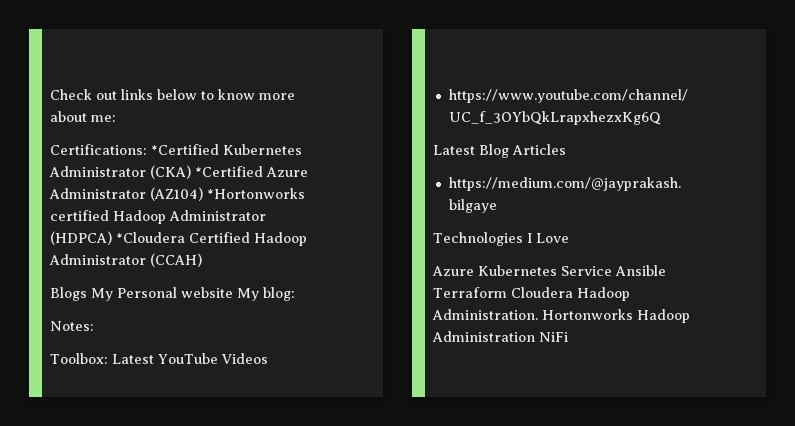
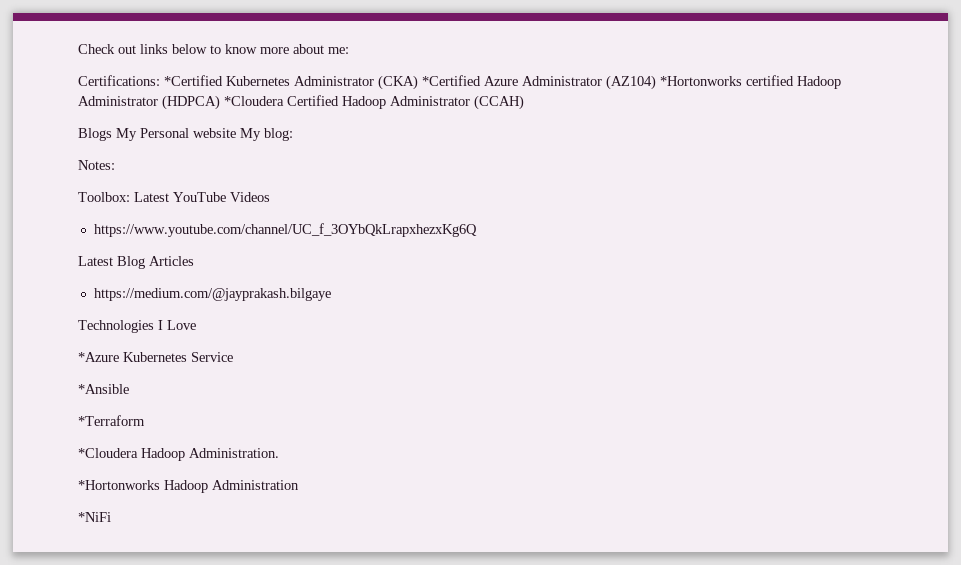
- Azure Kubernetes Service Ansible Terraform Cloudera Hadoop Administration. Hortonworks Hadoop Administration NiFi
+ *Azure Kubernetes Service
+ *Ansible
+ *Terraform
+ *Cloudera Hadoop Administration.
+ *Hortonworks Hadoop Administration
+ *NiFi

# PROBLEM STATEMENT
Give only the number of lines in the entries that contain "NiFi".

# EXERCISE ANSWER
2